Vois-moi !
de Franz
Il faisait froid, j’étais glacé. Elle venait de me décharger de la voiture, et de nous mettre tous dans l’atelier. Sous un sac en plastique opaque, je n’y voyais rien. Avec le froid, je me sentais complètement figé, impossible à travailler. Ca serait pour un autre jour maintenant.
Lumière. Chaleur. C’est éblouissant, ici. Pour la première fois, je voyais un peu mieux où j’étais. Au pied du bac de tournage, au dessus de la pile de mes frères pains d’argile. C’est mon tour maintenant. Je la sens qui m’attrape, qui me met sur son épaule, et m’emmène sur la table de travail. Elle me pose, et va chercher d’autres de mes semblables. J’en profite pour regarder autour de moi. C’est grand, lumineux. Il y des tables, des tours de potier. Des sellettes de sculpteur. Dessus, des bustes en argile en cours de façonnage.
Et Elle.
Mon regard s’arrête sur Elle, et je ne pense qu’à Elle. Qu’Elle est belle ! Que je voudrais qu’Elle me voit!
Je suis modelable moi aussi, alors je tente de me changer un peu de forme. De devenir son égal. Toute ma volonté est dirigée vers ma matière, mon argile, ma densité. J’essaie fort, si fort, de changer de forme. Je sens les coins du pain de terre que je suis bouger légèrement. Je suis si dense, si inerte, c’est tellement difficile…
Je fais un tel effort que je perds conscience.
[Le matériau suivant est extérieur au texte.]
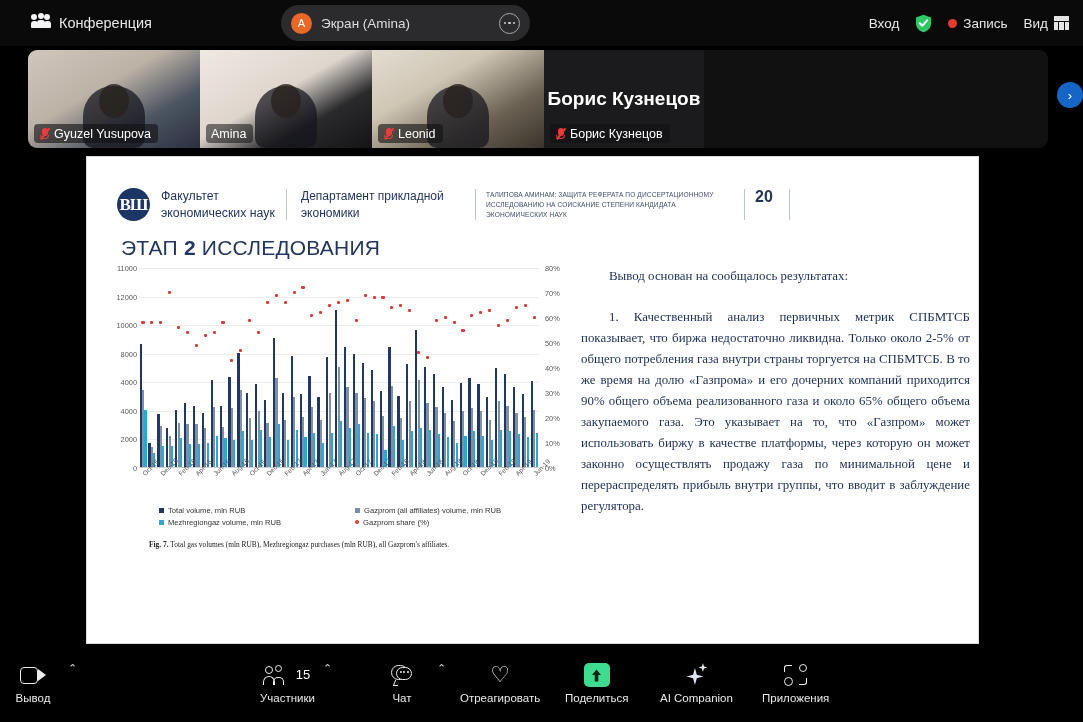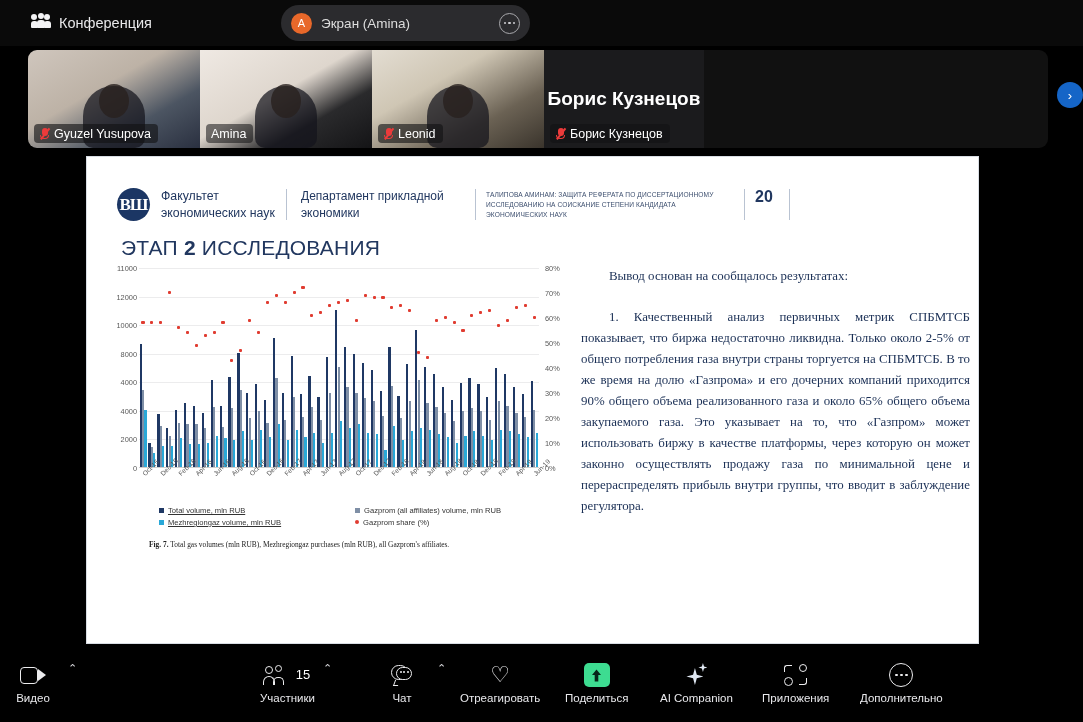--- a/index.html
+++ b/index.html
@@ -263,6 +263,32 @@
         </div>
     </div>
 
+    <div class="tb-right">
+      <div class="tb-item">
+        <span>Вход</span>
+      </div>
+      <div class="tb-item">
+        <span class="shield-icon">
+          <svg width="17" height="19" viewBox="0 0 17 19">
+            <path d="M8.5 0.8 L16 3.4 V9.5 C16 14 12.6 17 8.5 18.3 C4.4 17 1 14 1 9.5 V3.4 Z" fill="#2fc766"></path>
+            <path d="M4.8 9.3 L7.3 11.8 L12.1 6.3" stroke="#ffffff" stroke-width="2" fill="none" stroke-linecap="round" stroke-linejoin="round"></path>
+          </svg>
+        </span>
+      </div>
+      <div class="tb-item">
+        <span class="rec-dot"></span>
+        <span>Запись</span>
+      </div>
+      <div class="tb-item">
+        <span>Вид</span>
+        <span class="view-grid">
+          <i class="top"></i>
+            <i></i>
+            <i></i>
+            <i></i>
+        </span>
+      </div>
+    </div>
   </div>
 
   <div class="filmstrip" id="filmstrip">

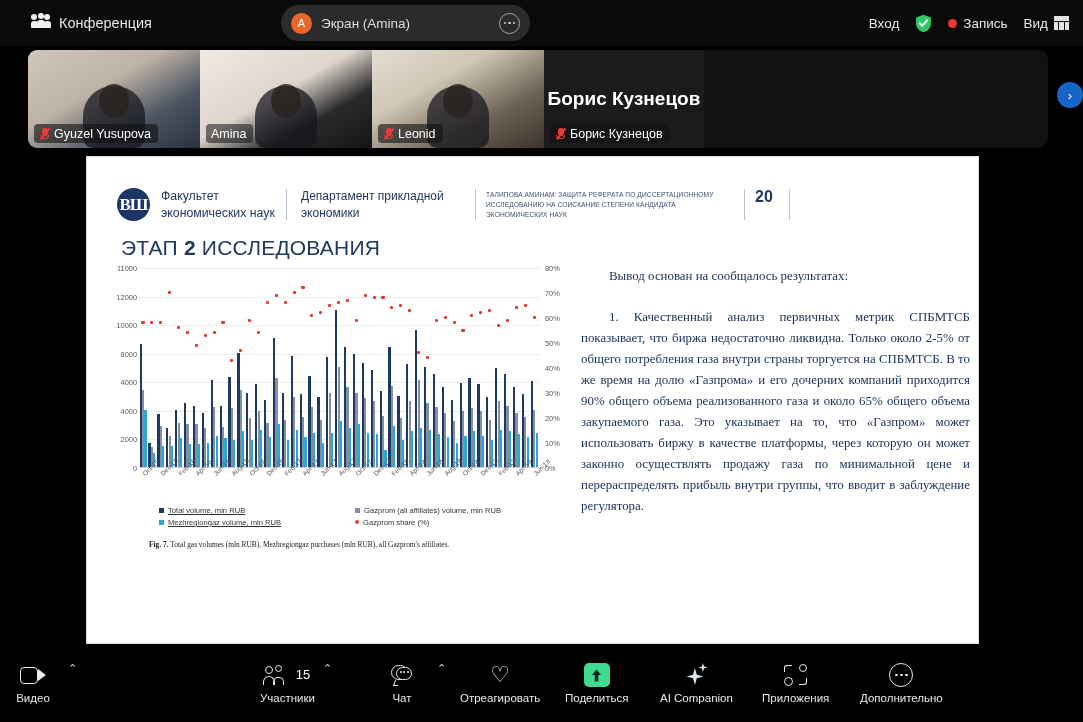--- a/index.html
+++ b/index.html
@@ -160,7 +160,7 @@
     font-size: 7.6px; color: #333; }
   .legend-row { display: flex; margin-bottom: 3px; }
   .legend-item { display: flex; align-items: center; gap: 4px; }
-  .legend-item.a { width: 196px; text-decoration: underline; }
+  .legend-item.a { width: 196px; }
   .lg-sq { width: 5px; height: 5px; flex: 0 0 auto; }
   .lg-dot { width: 4px; height: 4px; border-radius: 50%; flex: 0 0 auto; }
   .fig-caption {

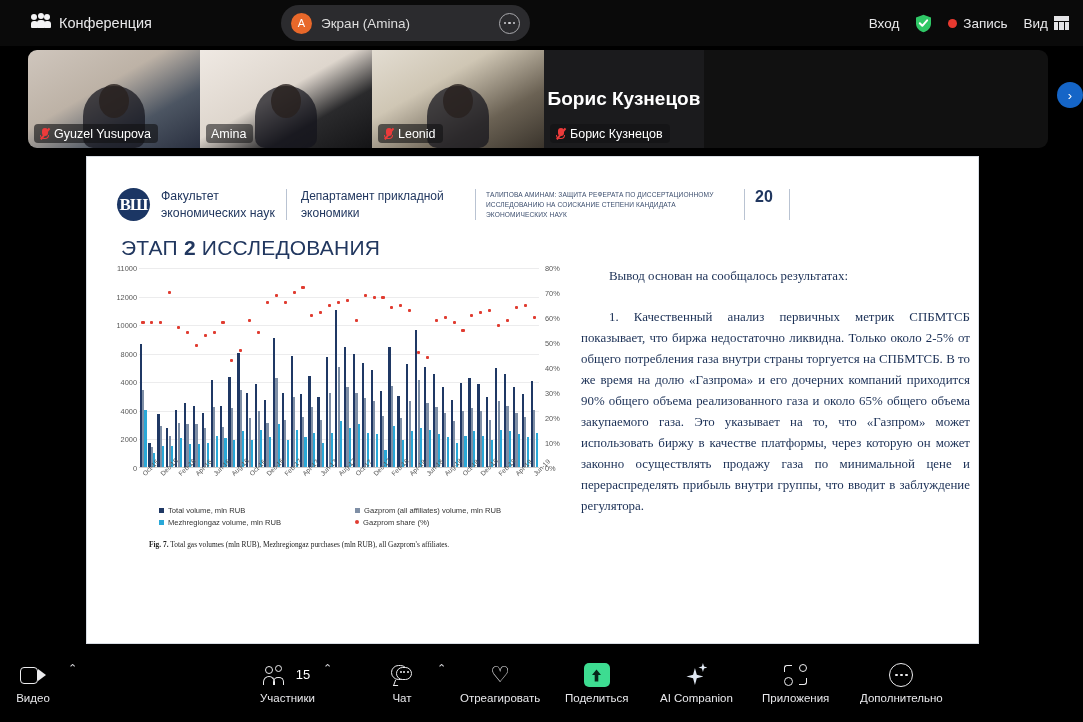--- a/index.html
+++ b/index.html
@@ -740,7 +740,7 @@
               <span class="tri"></span>
             </span>
           </div>
-          <div>Видео</div>
+          <div>Вывод</div>
         </div>
         <span class="caret" style="margin-left: 8px;">⌃</span>
       </div>

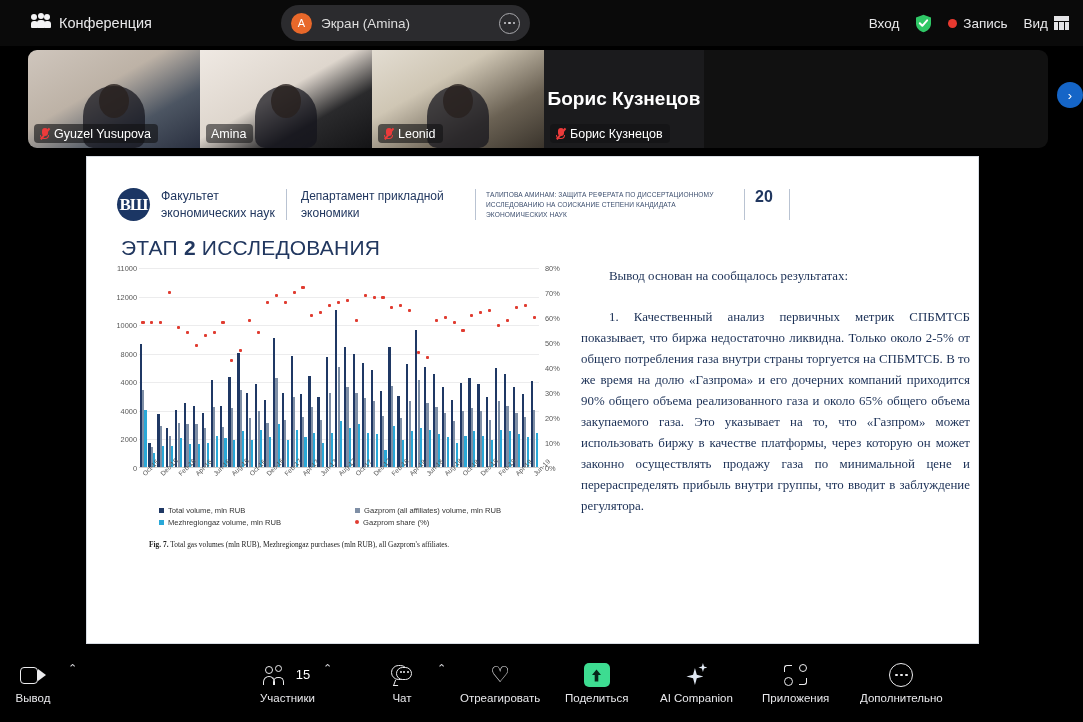--- a/index.html
+++ b/index.html
@@ -821,18 +821,6 @@
           <div>Приложения</div>
         </div>
       </div>
-      <div style="position: absolute; left: 860px; top: 8px; display: flex; align-items: flex-start;">
-        <div class="bb-item">
-          <div class="bb-icon">
-            <span class="more-circle">
-              <i></i>
-              <i></i>
-              <i></i>
-            </span>
-          </div>
-          <div>Дополнительно</div>
-        </div>
-      </div>
     </div>
 
 </div>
Je me réveille. Je n’y vois plus très bien, je suis recouvert d’un tissu qui laisse juste passer un peu de lumière. Je suis toujours sur la table de travail. Un flash. Elle, de nouveau. Toujours Elle, rien qu’Elle. Lui plaire. Alors je tente de ressentir ma forme. Je suis toujours un pauvre pain de terre, difforme. Comment lui plaire, je suis si commun, le même que tous les autres. Et tous mes efforts de l’autre jour n’ont donné quoi, qu’un léger ourlage de mon coin supérieur droit. Je n’y arriverais jamais assez vite. J’ai besoin d’aide.
Je me concentre, je sens bien que je suis plat au dessus. Forcément, la sculptrice verra cette partie lorsqu’elle retirera le linge. Alors je me déforme, un peu, millimètre par millimètre, je tente d’inscrire une lettre. A chaque instant, je me sens me creuser un peu plus, un peu plus profond, un peu plus long, je suis exténué. Je perçois qu’un A et un I s’étaient formés. Quelle énergie il me faudra pour écrire “Aide moi”... Seigneur, je t’en supplie, donne moi la force, aide moi pour qu’elle puisse m’aider! C’est trop dur pour moi, je sens que mes forces s’épuisent. Je n’en peux plus, je me sens partir…
Pendant des jours, j’ai mis tout mon coeur à me changer. Juste un peu, juste assez, assez vite pour qu’elle puisse me lire à temps, avant de me former à sa main, selon ses désirs. Avant que je ne prenne une forme qui ne soit pas la mienne, celle qui séduirait celle que j’aime.
Et la sculptrice m’a vu. Elle a lu mon message. Haussé les épaules.
Depuis, je reste prisonnier.
Elle a fait de moi un pot en terre, devant Elle, qui ne me verra jamais.